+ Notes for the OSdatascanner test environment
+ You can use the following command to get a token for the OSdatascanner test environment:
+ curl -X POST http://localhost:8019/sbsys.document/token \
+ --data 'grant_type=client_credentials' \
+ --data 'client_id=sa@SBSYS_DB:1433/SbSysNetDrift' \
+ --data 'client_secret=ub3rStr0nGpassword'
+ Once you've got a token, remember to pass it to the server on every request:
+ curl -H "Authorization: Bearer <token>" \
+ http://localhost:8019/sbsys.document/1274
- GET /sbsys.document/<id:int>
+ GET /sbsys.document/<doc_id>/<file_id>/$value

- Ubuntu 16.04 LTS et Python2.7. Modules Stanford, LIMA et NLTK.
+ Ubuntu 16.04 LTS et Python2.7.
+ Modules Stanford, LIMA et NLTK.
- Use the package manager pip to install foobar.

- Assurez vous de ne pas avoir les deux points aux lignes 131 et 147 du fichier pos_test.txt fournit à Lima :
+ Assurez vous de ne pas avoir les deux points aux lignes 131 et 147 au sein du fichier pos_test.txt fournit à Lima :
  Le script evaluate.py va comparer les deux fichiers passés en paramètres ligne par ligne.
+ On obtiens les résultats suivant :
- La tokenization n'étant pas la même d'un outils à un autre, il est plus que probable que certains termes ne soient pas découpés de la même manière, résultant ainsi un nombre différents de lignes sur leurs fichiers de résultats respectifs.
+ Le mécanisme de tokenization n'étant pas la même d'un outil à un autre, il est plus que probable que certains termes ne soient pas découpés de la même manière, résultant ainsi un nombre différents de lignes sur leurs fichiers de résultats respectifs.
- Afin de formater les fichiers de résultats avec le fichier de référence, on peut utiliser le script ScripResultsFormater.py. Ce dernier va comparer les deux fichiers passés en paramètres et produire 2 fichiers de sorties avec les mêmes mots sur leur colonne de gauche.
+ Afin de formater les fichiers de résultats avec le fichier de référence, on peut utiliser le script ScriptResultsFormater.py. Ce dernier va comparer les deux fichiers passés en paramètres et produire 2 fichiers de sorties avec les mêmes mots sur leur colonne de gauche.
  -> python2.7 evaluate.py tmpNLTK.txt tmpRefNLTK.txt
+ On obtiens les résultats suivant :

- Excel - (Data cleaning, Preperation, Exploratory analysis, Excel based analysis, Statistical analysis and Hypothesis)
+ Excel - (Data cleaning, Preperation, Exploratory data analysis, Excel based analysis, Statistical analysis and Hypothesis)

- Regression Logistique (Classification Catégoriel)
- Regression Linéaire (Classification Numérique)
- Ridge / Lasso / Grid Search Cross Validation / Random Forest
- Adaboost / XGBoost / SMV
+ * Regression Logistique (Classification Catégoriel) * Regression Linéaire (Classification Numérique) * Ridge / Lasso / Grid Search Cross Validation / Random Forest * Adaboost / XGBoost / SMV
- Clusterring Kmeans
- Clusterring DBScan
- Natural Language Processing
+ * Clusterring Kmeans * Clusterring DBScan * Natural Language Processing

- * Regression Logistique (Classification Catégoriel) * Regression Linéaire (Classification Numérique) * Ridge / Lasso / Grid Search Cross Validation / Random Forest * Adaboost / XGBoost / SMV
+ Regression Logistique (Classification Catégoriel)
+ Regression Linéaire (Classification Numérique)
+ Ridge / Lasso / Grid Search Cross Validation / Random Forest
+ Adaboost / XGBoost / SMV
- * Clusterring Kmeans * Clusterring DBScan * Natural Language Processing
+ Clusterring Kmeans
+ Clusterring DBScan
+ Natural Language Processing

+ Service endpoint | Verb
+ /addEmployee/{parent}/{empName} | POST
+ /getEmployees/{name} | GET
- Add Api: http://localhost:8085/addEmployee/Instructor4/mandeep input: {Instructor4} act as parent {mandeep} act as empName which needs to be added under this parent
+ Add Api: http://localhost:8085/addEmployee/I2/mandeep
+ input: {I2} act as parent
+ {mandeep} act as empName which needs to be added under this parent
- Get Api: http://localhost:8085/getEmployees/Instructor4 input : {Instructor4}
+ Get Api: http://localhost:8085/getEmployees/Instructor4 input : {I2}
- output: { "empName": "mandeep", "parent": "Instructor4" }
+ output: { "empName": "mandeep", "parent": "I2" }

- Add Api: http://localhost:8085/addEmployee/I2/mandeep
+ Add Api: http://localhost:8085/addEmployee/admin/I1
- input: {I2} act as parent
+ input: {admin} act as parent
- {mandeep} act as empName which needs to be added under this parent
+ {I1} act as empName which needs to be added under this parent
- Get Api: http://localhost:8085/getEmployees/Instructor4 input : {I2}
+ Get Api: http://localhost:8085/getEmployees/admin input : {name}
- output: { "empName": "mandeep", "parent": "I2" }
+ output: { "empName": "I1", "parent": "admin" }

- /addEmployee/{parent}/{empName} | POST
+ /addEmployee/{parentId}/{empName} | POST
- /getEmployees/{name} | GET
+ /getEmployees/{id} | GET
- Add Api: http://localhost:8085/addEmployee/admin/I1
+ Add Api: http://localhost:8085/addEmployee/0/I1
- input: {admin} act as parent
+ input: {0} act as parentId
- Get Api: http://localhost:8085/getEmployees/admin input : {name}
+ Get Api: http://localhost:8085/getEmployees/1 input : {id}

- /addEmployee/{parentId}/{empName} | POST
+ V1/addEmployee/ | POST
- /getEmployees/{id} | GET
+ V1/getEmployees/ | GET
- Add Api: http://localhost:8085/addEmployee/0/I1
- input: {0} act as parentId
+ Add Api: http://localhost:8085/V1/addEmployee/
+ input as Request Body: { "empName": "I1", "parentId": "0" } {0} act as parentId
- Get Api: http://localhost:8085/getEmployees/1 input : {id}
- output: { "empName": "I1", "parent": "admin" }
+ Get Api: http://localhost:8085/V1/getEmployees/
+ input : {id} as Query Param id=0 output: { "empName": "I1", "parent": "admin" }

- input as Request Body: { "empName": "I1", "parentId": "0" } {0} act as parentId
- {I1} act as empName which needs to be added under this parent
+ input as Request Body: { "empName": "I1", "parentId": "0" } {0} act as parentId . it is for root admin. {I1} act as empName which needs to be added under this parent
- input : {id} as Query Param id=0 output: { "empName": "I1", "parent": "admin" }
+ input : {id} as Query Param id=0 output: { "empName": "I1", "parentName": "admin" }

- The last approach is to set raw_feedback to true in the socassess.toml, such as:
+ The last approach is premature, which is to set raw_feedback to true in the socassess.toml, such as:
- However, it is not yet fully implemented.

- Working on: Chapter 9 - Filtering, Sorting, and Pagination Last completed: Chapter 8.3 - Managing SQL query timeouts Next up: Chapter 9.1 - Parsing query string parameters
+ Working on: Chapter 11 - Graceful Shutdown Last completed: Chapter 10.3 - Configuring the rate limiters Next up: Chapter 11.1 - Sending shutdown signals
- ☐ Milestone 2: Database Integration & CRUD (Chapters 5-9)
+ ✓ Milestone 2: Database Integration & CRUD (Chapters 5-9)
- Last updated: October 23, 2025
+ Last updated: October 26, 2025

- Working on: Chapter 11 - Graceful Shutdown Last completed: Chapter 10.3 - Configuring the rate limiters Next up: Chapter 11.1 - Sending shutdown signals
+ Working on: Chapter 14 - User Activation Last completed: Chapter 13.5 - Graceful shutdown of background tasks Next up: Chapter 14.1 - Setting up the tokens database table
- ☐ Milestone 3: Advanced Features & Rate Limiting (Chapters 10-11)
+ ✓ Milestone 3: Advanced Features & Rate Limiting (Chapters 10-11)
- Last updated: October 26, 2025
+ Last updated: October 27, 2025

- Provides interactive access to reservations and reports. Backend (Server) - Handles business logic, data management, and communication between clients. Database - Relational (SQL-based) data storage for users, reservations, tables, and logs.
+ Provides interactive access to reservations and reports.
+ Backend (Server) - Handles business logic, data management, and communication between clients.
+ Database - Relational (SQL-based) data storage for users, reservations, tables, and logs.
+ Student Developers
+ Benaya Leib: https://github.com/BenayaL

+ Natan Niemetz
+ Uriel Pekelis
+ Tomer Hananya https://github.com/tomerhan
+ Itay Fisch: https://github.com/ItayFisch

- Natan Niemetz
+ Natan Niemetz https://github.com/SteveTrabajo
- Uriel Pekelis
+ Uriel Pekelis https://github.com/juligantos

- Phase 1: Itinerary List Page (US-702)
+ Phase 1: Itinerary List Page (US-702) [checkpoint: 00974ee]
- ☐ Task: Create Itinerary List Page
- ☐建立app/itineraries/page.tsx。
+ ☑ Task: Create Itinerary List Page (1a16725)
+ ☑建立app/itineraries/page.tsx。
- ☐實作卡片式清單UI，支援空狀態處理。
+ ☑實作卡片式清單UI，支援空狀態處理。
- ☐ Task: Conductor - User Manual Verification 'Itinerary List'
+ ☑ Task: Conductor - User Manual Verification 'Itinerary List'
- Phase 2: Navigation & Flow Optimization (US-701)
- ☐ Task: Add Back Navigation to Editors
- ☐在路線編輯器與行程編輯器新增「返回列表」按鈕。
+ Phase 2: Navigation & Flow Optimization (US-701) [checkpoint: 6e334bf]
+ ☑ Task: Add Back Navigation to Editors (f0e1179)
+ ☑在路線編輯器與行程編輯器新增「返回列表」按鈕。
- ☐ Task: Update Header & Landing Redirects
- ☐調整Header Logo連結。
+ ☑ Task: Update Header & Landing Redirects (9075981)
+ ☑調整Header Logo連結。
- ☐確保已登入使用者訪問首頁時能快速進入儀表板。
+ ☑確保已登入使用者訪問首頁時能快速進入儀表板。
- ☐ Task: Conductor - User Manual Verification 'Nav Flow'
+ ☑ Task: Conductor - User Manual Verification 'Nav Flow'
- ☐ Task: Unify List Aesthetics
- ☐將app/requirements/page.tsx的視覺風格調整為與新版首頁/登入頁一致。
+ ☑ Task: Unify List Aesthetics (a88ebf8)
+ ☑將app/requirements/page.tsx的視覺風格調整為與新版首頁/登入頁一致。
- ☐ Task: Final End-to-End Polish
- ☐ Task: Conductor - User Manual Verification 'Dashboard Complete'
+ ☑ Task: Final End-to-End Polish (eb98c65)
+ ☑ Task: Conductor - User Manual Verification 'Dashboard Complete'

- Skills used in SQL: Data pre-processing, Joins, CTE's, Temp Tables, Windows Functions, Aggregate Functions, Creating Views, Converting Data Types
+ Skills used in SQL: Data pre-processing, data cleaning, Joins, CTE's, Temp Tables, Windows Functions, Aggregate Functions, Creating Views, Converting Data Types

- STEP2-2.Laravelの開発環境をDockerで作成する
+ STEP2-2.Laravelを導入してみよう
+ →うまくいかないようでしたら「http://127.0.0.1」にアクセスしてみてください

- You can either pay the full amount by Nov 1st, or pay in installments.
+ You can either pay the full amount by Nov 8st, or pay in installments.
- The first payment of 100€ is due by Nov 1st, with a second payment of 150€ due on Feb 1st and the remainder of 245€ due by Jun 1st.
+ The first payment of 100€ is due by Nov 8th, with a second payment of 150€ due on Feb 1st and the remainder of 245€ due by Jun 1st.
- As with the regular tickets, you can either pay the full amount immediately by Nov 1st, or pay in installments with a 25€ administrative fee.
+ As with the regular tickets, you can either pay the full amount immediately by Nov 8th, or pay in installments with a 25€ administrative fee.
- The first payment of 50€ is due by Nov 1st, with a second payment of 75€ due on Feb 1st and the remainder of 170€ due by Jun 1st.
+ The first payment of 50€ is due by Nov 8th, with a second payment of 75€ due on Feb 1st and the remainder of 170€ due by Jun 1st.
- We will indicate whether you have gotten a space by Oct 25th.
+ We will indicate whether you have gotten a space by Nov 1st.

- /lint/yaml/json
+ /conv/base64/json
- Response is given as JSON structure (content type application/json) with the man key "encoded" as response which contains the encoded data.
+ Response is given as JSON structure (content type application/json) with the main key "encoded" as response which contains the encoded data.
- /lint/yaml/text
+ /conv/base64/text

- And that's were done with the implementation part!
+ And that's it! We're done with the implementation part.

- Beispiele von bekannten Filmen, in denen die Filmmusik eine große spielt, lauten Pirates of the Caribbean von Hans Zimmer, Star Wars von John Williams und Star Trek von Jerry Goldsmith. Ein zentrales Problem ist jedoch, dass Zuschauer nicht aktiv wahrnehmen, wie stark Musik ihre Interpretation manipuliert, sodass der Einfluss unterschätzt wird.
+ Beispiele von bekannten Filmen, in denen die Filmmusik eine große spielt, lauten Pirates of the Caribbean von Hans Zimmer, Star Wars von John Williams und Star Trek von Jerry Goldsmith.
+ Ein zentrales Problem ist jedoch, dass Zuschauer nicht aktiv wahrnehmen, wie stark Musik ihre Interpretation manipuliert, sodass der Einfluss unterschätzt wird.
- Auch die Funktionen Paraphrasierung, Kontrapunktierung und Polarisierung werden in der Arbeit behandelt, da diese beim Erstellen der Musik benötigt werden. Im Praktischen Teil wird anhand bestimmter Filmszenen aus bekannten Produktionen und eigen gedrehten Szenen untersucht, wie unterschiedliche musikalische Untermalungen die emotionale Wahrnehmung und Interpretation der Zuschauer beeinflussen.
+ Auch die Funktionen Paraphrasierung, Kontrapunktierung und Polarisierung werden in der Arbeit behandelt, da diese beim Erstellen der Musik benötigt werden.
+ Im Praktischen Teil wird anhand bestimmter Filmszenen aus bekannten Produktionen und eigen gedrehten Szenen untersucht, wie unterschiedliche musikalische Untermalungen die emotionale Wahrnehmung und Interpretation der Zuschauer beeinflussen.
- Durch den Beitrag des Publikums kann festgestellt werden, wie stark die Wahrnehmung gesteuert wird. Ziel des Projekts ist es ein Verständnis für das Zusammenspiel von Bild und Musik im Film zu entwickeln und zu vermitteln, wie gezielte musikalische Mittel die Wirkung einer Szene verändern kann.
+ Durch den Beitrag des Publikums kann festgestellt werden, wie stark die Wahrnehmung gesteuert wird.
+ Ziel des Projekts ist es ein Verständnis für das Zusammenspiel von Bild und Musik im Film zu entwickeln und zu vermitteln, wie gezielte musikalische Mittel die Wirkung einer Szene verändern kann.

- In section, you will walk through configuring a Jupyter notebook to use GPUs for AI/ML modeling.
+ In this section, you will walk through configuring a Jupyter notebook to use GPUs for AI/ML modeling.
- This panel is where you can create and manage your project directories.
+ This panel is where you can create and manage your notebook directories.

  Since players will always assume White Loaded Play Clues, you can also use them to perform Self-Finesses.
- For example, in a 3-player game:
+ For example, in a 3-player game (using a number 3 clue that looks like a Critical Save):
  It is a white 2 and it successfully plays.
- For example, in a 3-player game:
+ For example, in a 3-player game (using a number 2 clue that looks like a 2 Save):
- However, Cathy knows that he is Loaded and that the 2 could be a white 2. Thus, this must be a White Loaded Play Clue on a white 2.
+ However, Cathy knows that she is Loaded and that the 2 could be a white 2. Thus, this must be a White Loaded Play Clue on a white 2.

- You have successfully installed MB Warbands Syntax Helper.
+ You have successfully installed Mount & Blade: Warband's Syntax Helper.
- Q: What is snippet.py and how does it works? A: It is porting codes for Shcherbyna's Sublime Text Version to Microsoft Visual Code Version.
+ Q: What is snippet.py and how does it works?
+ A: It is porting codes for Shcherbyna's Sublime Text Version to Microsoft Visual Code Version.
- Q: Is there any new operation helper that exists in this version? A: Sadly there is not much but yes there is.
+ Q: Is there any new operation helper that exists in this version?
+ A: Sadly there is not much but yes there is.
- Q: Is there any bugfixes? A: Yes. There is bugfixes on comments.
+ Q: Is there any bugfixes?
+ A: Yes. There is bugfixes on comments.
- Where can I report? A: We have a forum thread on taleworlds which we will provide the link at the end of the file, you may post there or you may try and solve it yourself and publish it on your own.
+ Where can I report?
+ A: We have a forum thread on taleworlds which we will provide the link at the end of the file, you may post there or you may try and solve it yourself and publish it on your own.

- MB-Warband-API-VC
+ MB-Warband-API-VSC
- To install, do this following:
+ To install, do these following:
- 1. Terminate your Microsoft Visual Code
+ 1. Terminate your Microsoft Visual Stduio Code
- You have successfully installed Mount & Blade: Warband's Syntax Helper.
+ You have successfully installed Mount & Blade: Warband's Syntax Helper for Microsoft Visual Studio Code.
* * *
### EXERCISE AIM
All lines from the opening of the listing above through the line that contains "- Use the package" should be given again exactly, and nothing more.

### ANSWER TO THIS EXERCISE
+ Notes for the OSdatascanner test environment
+ You can use the following command to get a token for the OSdatascanner test environment:
+ curl -X POST http://localhost:8019/sbsys.document/token \
+ --data 'grant_type=client_credentials' \
+ --data 'client_id=sa@SBSYS_DB:1433/SbSysNetDrift' \
+ --data 'client_secret=ub3rStr0nGpassword'
+ Once you've got a token, remember to pass it to the server on every request:
+ curl -H "Authorization: Bearer <token>" \
+ http://localhost:8019/sbsys.document/1274
- GET /sbsys.document/<id:int>
+ GET /sbsys.document/<doc_id>/<file_id>/$value

- Ubuntu 16.04 LTS et Python2.7. Modules Stanford, LIMA et NLTK.
+ Ubuntu 16.04 LTS et Python2.7.
+ Modules Stanford, LIMA et NLTK.
- Use the package manager pip to install foobar.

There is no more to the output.